Jika kalian bertanya-tanya mengapa Selin berpikiran begitu, karena ini kedua kalinya ia jajan di kantin. Pertama, Selin datang ke sini hanya untuk membeli mineral. Toh, waktu itu ia juga belum mendapatkan teman dan masih dalam proses penyesuaian. Dan hari-hari berikutnya, barulah Selin memutuskan membawa bekal dari rumah sebab teman perempuannya banyak seperti itu.

"Oi Dena!!" seruan Ankaa membuat pandangan Selin teralih. Ia mengikuti arah tatapan Ankaa. Di kursi pojok, ternyata Sadena sedang menyantap semangkok bakso.

"Yuk samperin Dena," ajak Ankaa dan Selin menurut.

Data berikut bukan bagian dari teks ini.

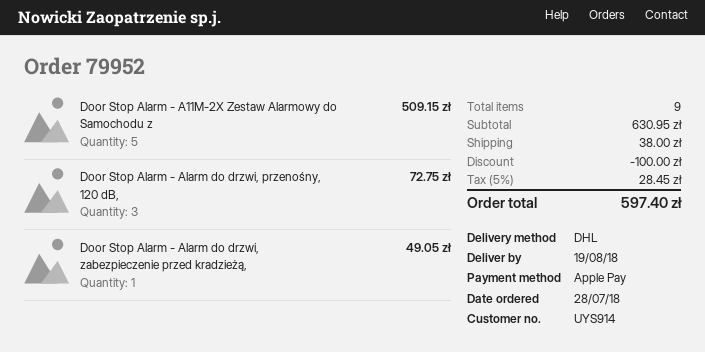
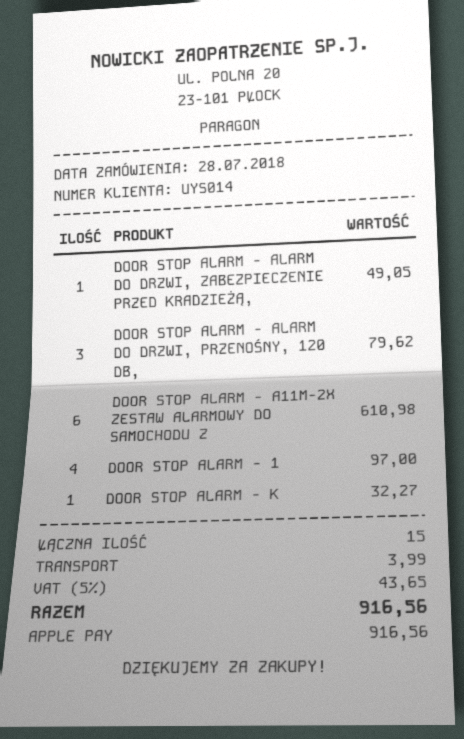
customer number: UYS914 -> UYS014
Door Stop Alarm - A11M-2X Zestaw Alarmowy do Samochodu z: 5 for 509.15 -> 6 for 610.98
Door Stop Alarm - Alarm do drzwi, przenośny, 120 dB,: 3 for 72.75 -> 3 for 79.62
DOOR STOP ALARM - 1: none -> 4 for 97.00
DOOR STOP ALARM - K: none -> 1 for 32.27
total quantity: 9 -> 15
discount: 100.00 -> none
shipping: 38.00 -> 3.99
tax: 5% = 28.45 -> 5% = 43.65
total: 597.40 -> 916.56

"Beuhhh. Bakso. Enak bet dah. Nggak ngajak-ngajak lo, Na." Ankaa berujar, menatap penuh nafsu bakso milik Sadena.

Sadena tak peduli, ia terus menyantap baksonya seolah Ankaa dan Selin hanyalah makhluk tak kasat mata.

Setelahnya, Ankaa duduk di hadapan Sadena, Selin ikut-ikutan duduk di sebelah Ankaa.

"Mau makan apa, Sel?" tanya Ankaa.

Selin nampak berpikir. "Martabak ada?"

"Ada."

"Kalau gitu martabak aja deh. Sama teh es yaa."

"Okeee." Acungan jempol dari Ankaa. Lalu cowok itu berjalan dan mengantri.

Selin tersenyum samar, ia sangat beruntung memiliki teman sebaik Ankaa. Sangat perhatian.

Sekarang tersisa ia dan Sadena dalam satu meja. Rasanya canggung sekali. Selin berulang kali mencuri pandang ke wajah Sadena lalu menunduk. Begitu seterusnya sampai pandangan mereka bertemu.

"Biasa aja liatin guenya," celetuk Sadena sarkastik.

Demi menutupi kegugupannya Selin tersenyum manis. Sangat manis sampai siapa pun cowok yang melihatnya dijamin meleleh. Kecuali bagi Sadena. Lihat saja, cowok itu justru menatapnya datar.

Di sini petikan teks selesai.